Endocrine Abstracts

Context: Diabetic kidney disease (DKD) is a common microvascular complication that affects approximately 40% of patients with diabetes mellitus (DM). This complication is the leading cause of end-stage renal disease (ESRD) in patients starting renal replacement therapy and is associated with increased cardiovascular mortality. Although a tight glycemic control is able to reduce the development and delay the progression of DKD, current therapies are still not totally effective in preventing progression to ESRD. Therefore, additional mediators and mechanisms leading to DKD need to be identified for more effective diagnosis and treatment of this complication. In this context, emerging evidence suggests a role for epigenetic factors, such as microRNAs (miRNAs), in the DKD development. MiRNAs are small non-coding RNAs that regulate gene expression. Moreover, circulating miRNAs are ideal noninvasive biomarkers because they are stable in body fluids and can be detected using established techniques for quantification, such as quantitative PCR. However, the identification of the specific miRNAs expression profile involved in DKD remains incomplete.

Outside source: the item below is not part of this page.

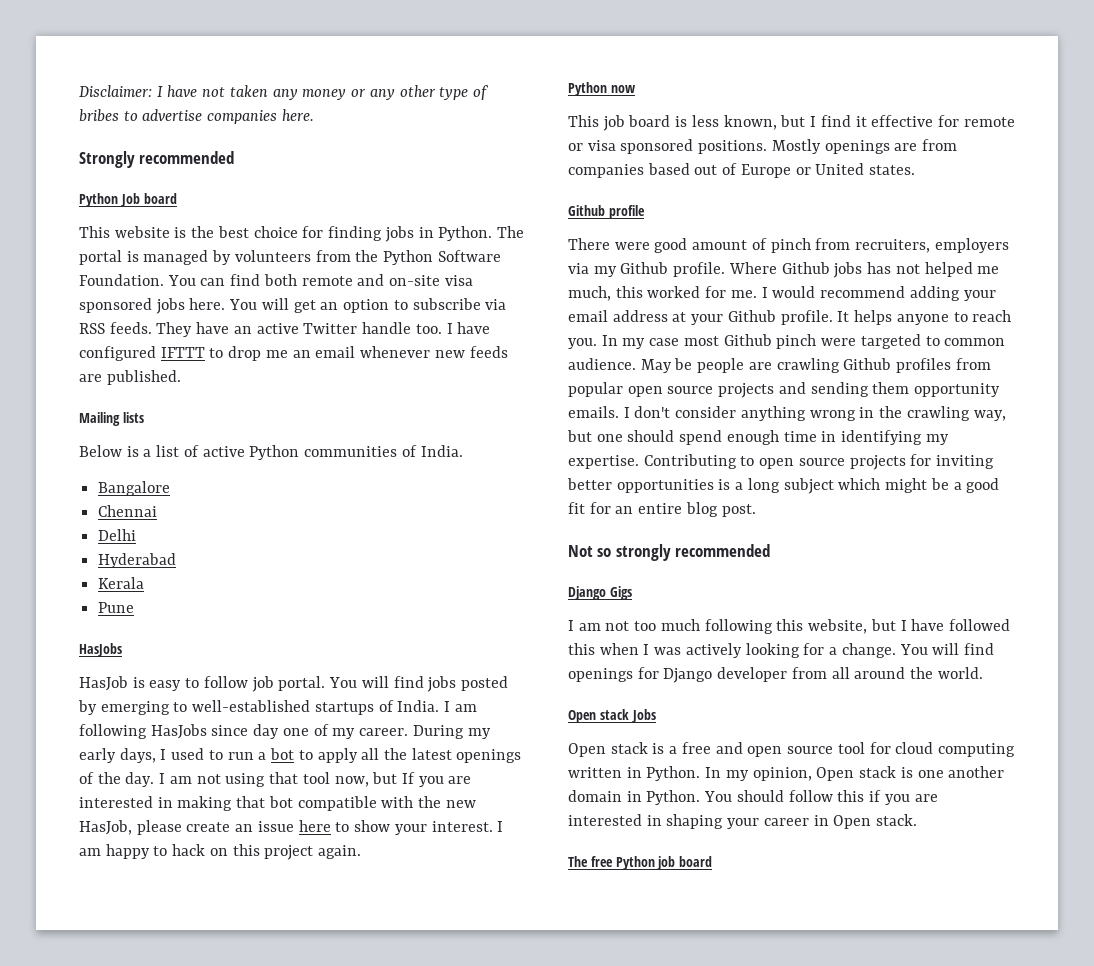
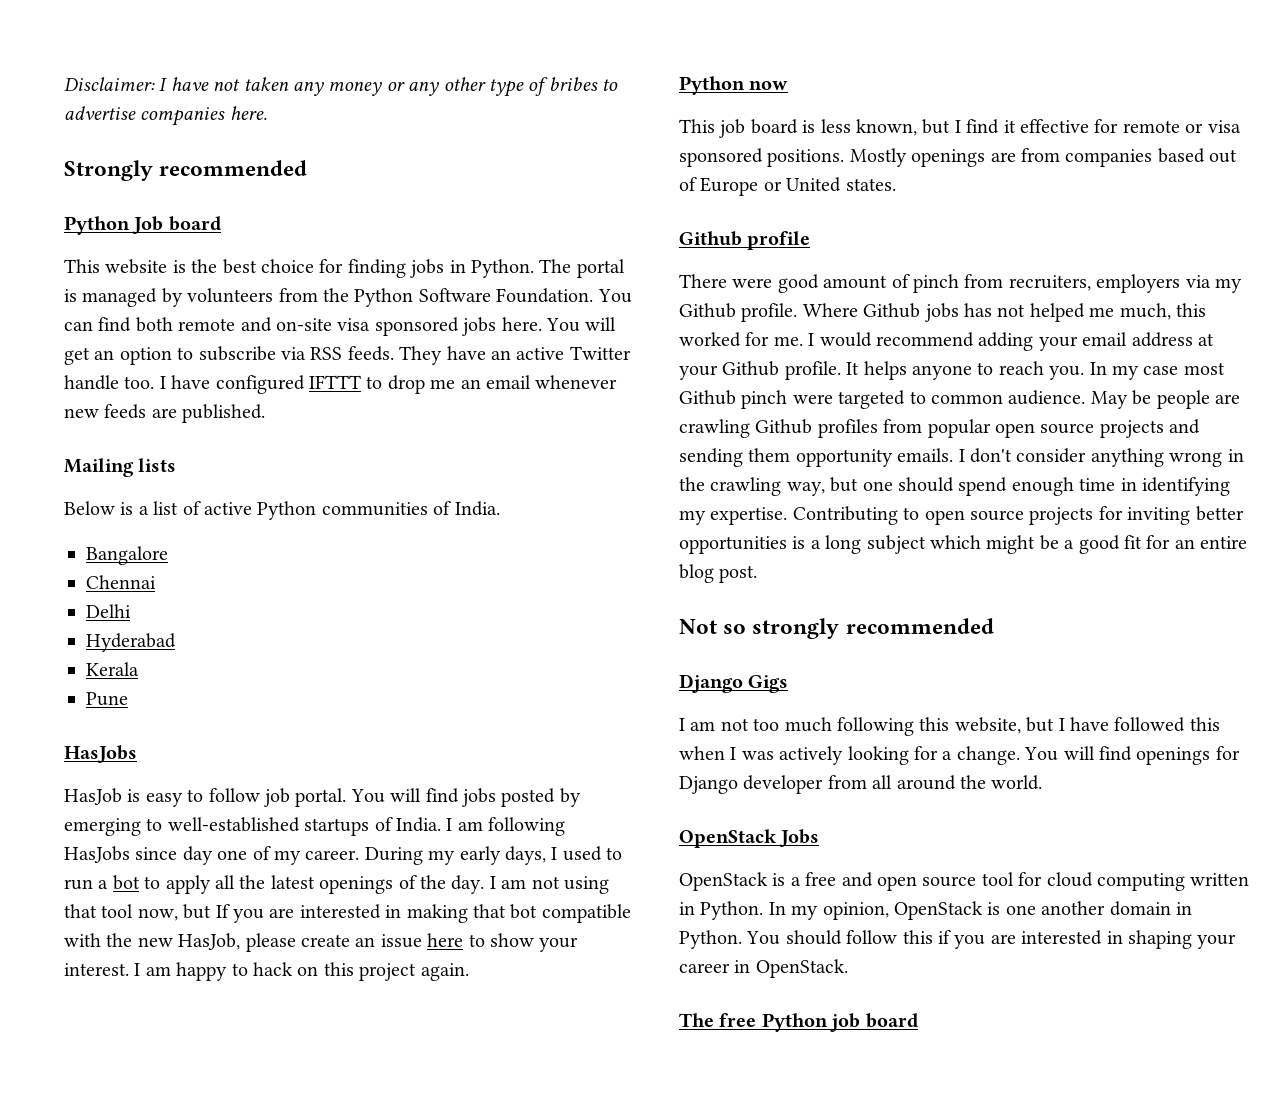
[568,709,629,723] Open stack -> [679,829,777,848] OpenStack
[568,742,648,757] Open stack -> [679,872,768,891] OpenStack
[816,766,897,781] Open stack -> [894,901,983,920] OpenStack
[833,814,918,829] Open stack. -> [755,959,848,978] OpenStack.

Objective: To investigate a miRNA expression profile in plasma of type 1 DM (T1DM) patients with DKD (cases) compared to T1DM patients without DKD (controls), and to perform bioinformatic analysis to investigate the potential roles of the miRNAs.

Design: Expression of 48 miRNAs was investigated in plasma of 58 T1DM patients (23 controls, 18 with moderate DKD, and 17 with severe DKD) using Stem-loop RT-PreAmp Real-time PCR and TaqMan Low Density Array cards (Thermo Scientific Inc). Then, five differently expressed miRNAs were chosen for validation in an independent sample of 10 T1DM controls and 19 DKD cases, using RT-qPCR. Bioinformatic analyses were performed to explore the putative target genes and biological pathways regulated by these miRNAs.

Results: Nine miRNAs were differently expressed in plasma of patients with different stages of DKD (hsa-miR-141-3p, hsa-miR-16-5p, hsa-miR-192-5p, hsa-miR-204-5p, hsa-miR-21-3p, hsa-miR-215-5p, hsa-miR-29a-3p, hsa-miR-378a-5p, and hsa-miR-503-5p) compared to T1DM controls. After validation in an independent sample, hsa-miR-21-3p and hsa-miR-378-3p were upregulated; while hsa-miR-16-5p and hsa-miR-29a-3p were downregulated in DKD cases. Additionally, these miRNAs and their targets participate in pathways of known relevance for DKD pathogenesis, such as TGF-β, PI3K/Akt, longevity, AGE-RAGE signaling pathway in diabetic complications, and relaxin signaling pathways.

Conclusions: Our study demonstrates that four miRNAs were differently expressed in DKD patients, constituting potential biomarkers of this chronic diabetic complication.